_Work item_. The copy you give must match the listing below exactly and contain no pictures.

_Records provided_.
------------------------------------

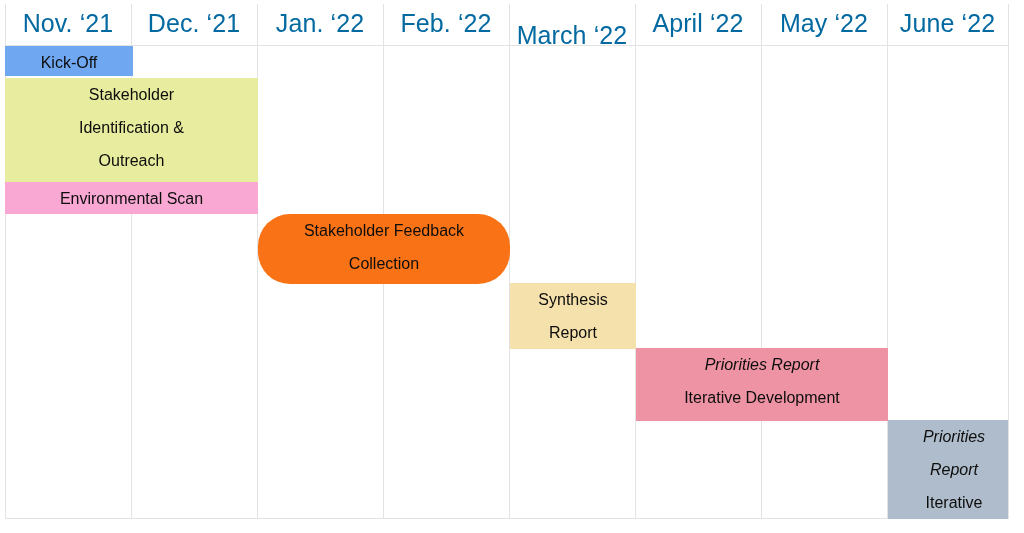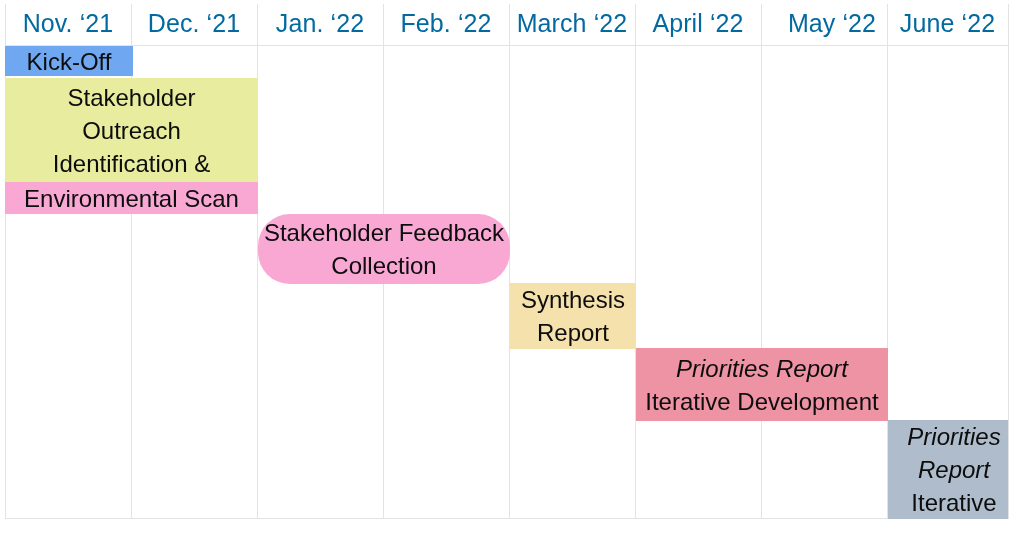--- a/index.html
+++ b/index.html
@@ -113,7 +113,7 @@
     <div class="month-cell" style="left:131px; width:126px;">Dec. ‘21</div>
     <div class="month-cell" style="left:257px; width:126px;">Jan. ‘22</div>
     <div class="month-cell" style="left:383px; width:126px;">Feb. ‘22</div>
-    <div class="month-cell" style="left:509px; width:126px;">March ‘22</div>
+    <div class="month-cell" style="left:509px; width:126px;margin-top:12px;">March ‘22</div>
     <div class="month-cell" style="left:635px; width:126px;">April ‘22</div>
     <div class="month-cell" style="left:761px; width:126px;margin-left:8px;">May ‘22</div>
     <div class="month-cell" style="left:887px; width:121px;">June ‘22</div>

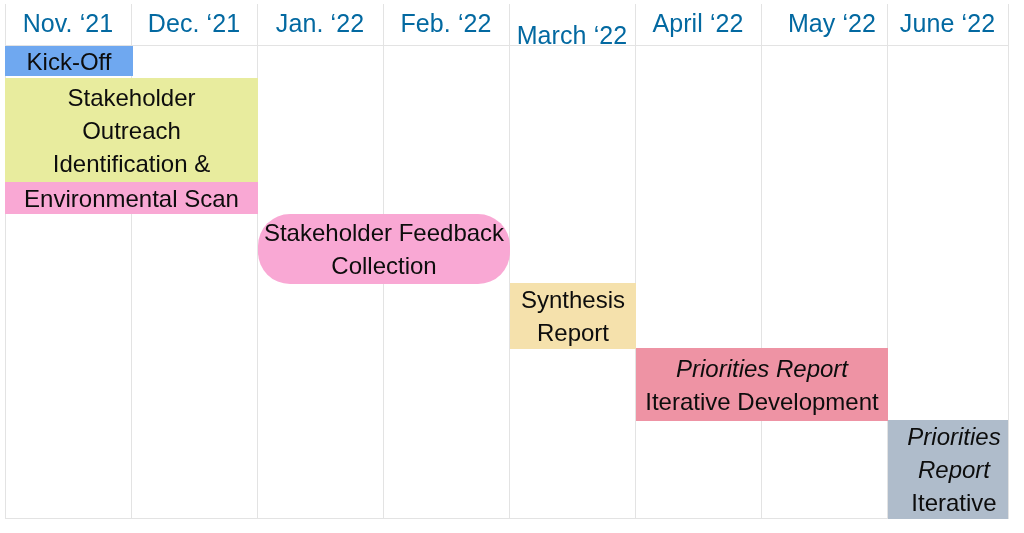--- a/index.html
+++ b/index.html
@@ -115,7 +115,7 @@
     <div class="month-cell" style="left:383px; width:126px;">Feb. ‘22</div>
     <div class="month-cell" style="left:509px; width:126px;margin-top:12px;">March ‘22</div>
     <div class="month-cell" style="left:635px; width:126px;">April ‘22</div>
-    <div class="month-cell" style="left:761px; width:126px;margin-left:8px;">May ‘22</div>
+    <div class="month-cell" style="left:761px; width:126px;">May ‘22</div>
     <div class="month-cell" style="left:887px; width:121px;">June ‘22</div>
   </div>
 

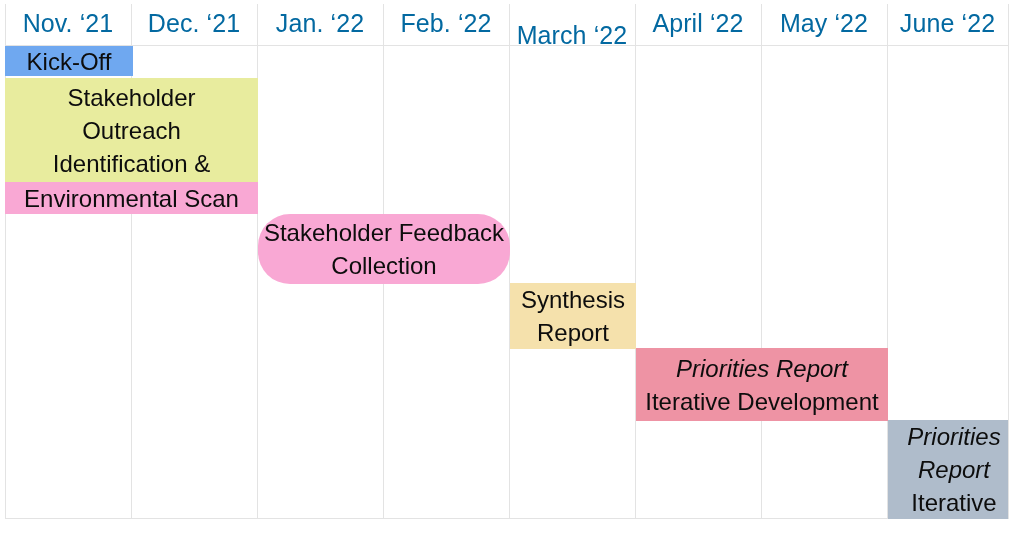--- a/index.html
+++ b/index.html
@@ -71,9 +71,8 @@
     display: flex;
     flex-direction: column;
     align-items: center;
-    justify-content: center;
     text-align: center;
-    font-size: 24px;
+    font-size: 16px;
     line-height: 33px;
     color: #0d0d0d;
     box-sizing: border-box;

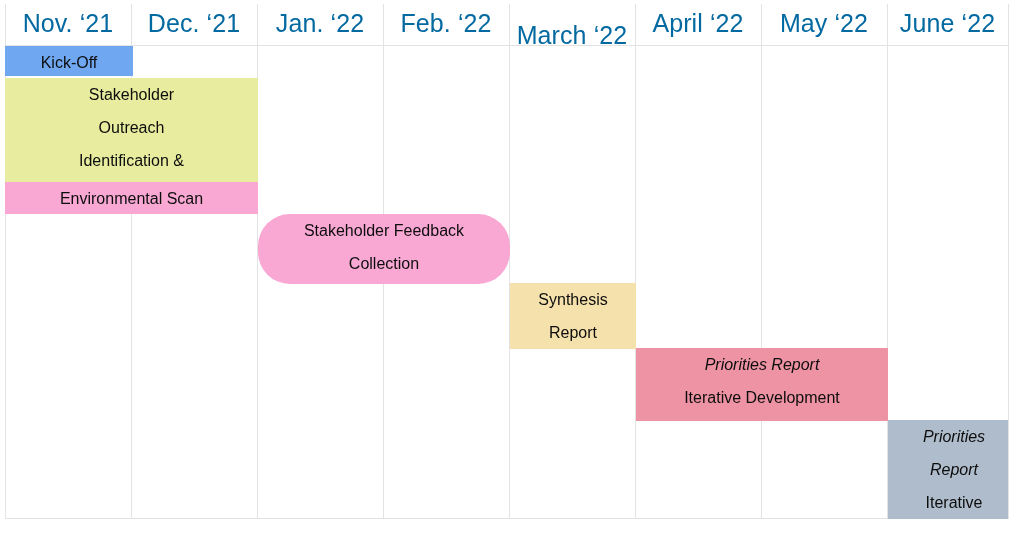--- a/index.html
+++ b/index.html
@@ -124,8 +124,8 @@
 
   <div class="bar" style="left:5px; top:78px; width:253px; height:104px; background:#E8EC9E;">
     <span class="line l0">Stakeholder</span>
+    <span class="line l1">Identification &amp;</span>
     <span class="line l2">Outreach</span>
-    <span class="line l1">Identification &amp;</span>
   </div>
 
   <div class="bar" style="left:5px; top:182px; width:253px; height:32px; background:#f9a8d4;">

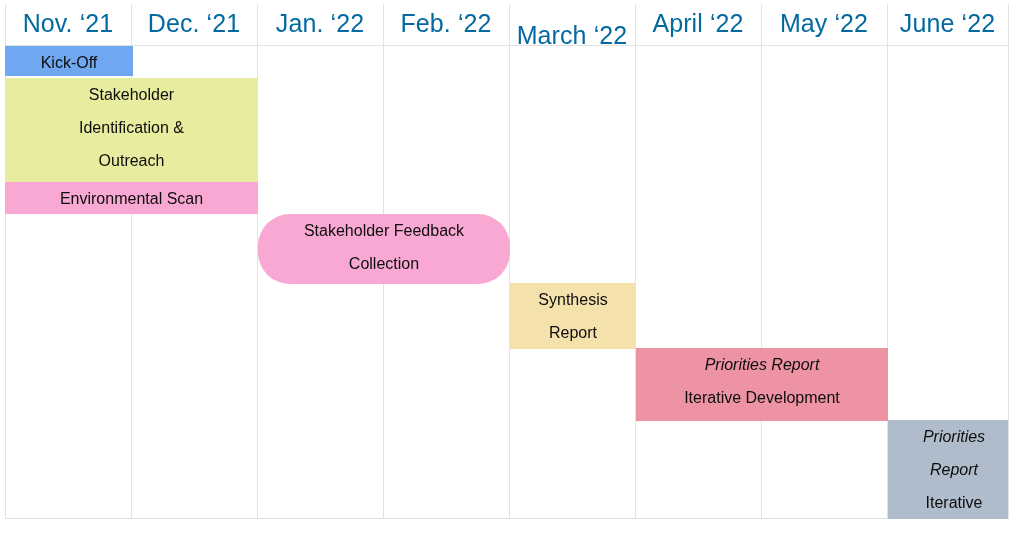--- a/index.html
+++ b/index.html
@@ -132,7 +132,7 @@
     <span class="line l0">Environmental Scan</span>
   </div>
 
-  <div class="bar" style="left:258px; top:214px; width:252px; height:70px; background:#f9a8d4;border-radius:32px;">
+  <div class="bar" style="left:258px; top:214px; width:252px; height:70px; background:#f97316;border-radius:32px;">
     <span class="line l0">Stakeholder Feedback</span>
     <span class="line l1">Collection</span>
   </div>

------------------------------------

_Response for this exercise_.
--- a/index.html
+++ b/index.html
@@ -113,7 +113,7 @@
     <div class="month-cell" style="left:131px; width:126px;">Dec. ‘21</div>
     <div class="month-cell" style="left:257px; width:126px;">Jan. ‘22</div>
     <div class="month-cell" style="left:383px; width:126px;">Feb. ‘22</div>
-    <div class="month-cell" style="left:509px; width:126px;">March ‘22</div>
+    <div class="month-cell" style="left:509px; width:126px;margin-top:12px;">March ‘22</div>
     <div class="month-cell" style="left:635px; width:126px;">April ‘22</div>
     <div class="month-cell" style="left:761px; width:126px;margin-left:8px;">May ‘22</div>
     <div class="month-cell" style="left:887px; width:121px;">June ‘22</div>

--- a/index.html
+++ b/index.html
@@ -115,7 +115,7 @@
     <div class="month-cell" style="left:383px; width:126px;">Feb. ‘22</div>
     <div class="month-cell" style="left:509px; width:126px;margin-top:12px;">March ‘22</div>
     <div class="month-cell" style="left:635px; width:126px;">April ‘22</div>
-    <div class="month-cell" style="left:761px; width:126px;margin-left:8px;">May ‘22</div>
+    <div class="month-cell" style="left:761px; width:126px;">May ‘22</div>
     <div class="month-cell" style="left:887px; width:121px;">June ‘22</div>
   </div>
 

--- a/index.html
+++ b/index.html
@@ -71,9 +71,8 @@
     display: flex;
     flex-direction: column;
     align-items: center;
-    justify-content: center;
     text-align: center;
-    font-size: 24px;
+    font-size: 16px;
     line-height: 33px;
     color: #0d0d0d;
     box-sizing: border-box;

--- a/index.html
+++ b/index.html
@@ -124,8 +124,8 @@
 
   <div class="bar" style="left:5px; top:78px; width:253px; height:104px; background:#E8EC9E;">
     <span class="line l0">Stakeholder</span>
+    <span class="line l1">Identification &amp;</span>
     <span class="line l2">Outreach</span>
-    <span class="line l1">Identification &amp;</span>
   </div>
 
   <div class="bar" style="left:5px; top:182px; width:253px; height:32px; background:#f9a8d4;">

--- a/index.html
+++ b/index.html
@@ -132,7 +132,7 @@
     <span class="line l0">Environmental Scan</span>
   </div>
 
-  <div class="bar" style="left:258px; top:214px; width:252px; height:70px; background:#f9a8d4;border-radius:32px;">
+  <div class="bar" style="left:258px; top:214px; width:252px; height:70px; background:#f97316;border-radius:32px;">
     <span class="line l0">Stakeholder Feedback</span>
     <span class="line l1">Collection</span>
   </div>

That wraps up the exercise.